WONOGIRI-Sekretaris Daerah (Sekda) Wonogiri, Budisena menjamin Pegawai Negeri Sipil (PNS) di lingkungan Pemkab Wonogiri netral dalam Pilgub maupun Pileg mendatang. Ia bahkan menyatakan akan menjatuhkan sanksi bagi PNS yang terbukti memihak salah satu calon tertentu.

Hal itu dikatakan Budisena seusai menyaksikan penandatanganan kesepakatan kerja sama Penegakan Hukum Terpadu (Gakkumdu) di Ruang Data Setda, Selasa (19/3).

“PNS kita netral terhadap tiga pasangan calon untuk Pilgub 2013 ini. Kalau memang ada PNS yang melanggar maka tentu akan diberikan sanksi sesuai jenis pelanggarannya. Yang terberat bisa diberhentikan, yang berat bisa penurunan pangkat dan penundaan kenaikan pangkat,” terang Budi.

Sementara itu kerja sama Gakkumdu ditandatangani tiga pihak, yakni Panitia Pengawas Pemilu Kabupaten (Panwaslukab) Wonogiri, Polres dan Kejaksaan. Penandatanganan itu disaksikan langsung oleh Ketua Badan Pengawas Pemilu (Banwaslu) Jawa Tengah, Abhan Misbah.

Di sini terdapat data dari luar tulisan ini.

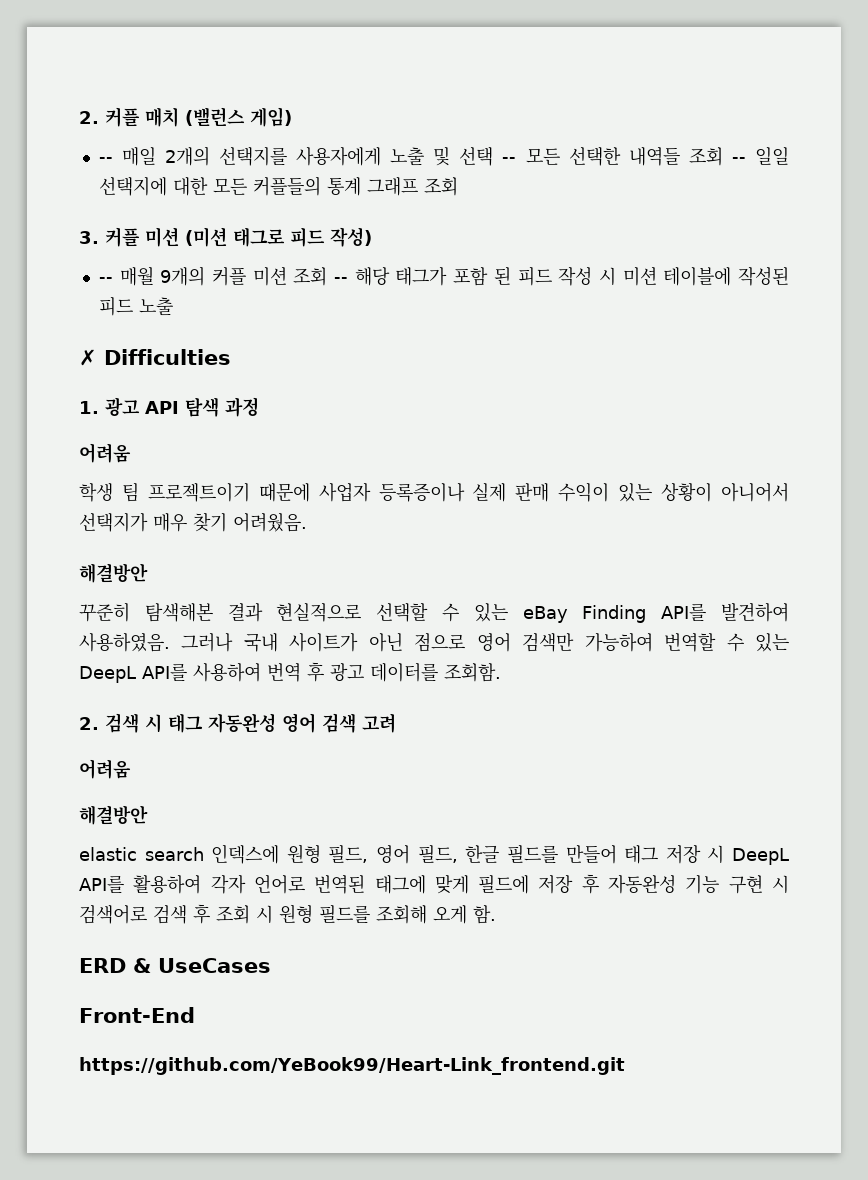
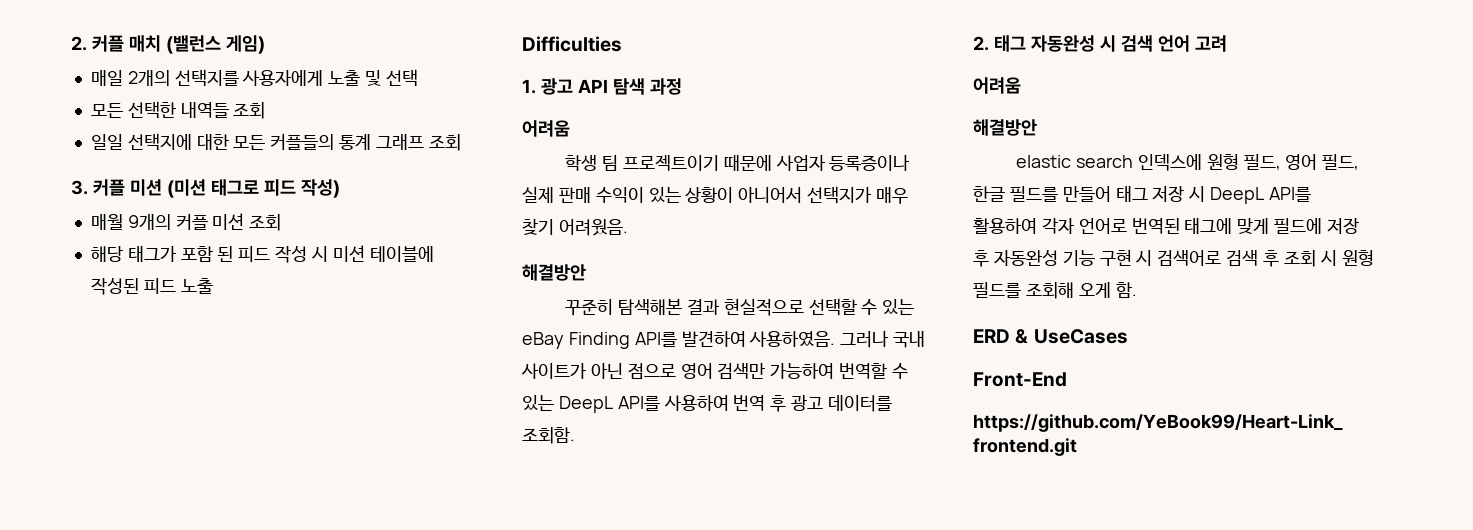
- -- 매일 2개의 선택지를 사용자에게 노출 및 선택 -- 모든 선택한 내역들 조회 -- 일일 선택지에 대한 모든 커플들의 통계 그래프 조회
+ 매일 2개의 선택지를 사용자에게 노출 및 선택
+ 모든 선택한 내역들 조회
+ 일일 선택지에 대한 모든 커플들의 통계 그래프 조회
- -- 매월 9개의 커플 미션 조회 -- 해당 태그가 포함 된 피드 작성 시 미션 테이블에 작성된 피드 노출
+ 매월 9개의 커플 미션 조회
+ 해당 태그가 포함 된 피드 작성 시 미션 테이블에 작성된 피드 노출
- ✗ Difficulties
+ Difficulties
- 2. 검색 시 태그 자동완성 영어 검색 고려
+ 2. 태그 자동완성 시 검색 언어 고려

“Ada tiga kemungkinan yang bisa terjadi saat dan jelang Pilgub 2013 dan Pileg 2014 nanti. Satu, adanya politik uang, lalu kampanye terselubung, dan ketiga adanya mobilisasi birokrasi. Ketiganya berpotensi ke ranah hukum pidana. Untuk itu perlu adanya kerja sama antar-pemangku kebijakan dengan Panwaslukab,” terang Abhan.

Ia mengatakan, kerja sama ini perlu karena Panwaslu tidak memiliki wewenang dalam melakukan penyidikan. Hal ini menjadi tugas Polisi dan kejaksaan. “Jika ada temuan yang mengarah ke pidana, pihak Panwaslu memiliki waktu 14 hari untuk menyerahkan bukti pelanggaran selanjutnya diproses oleh Kepolisian dan Kejaksaan,” imbuhnya.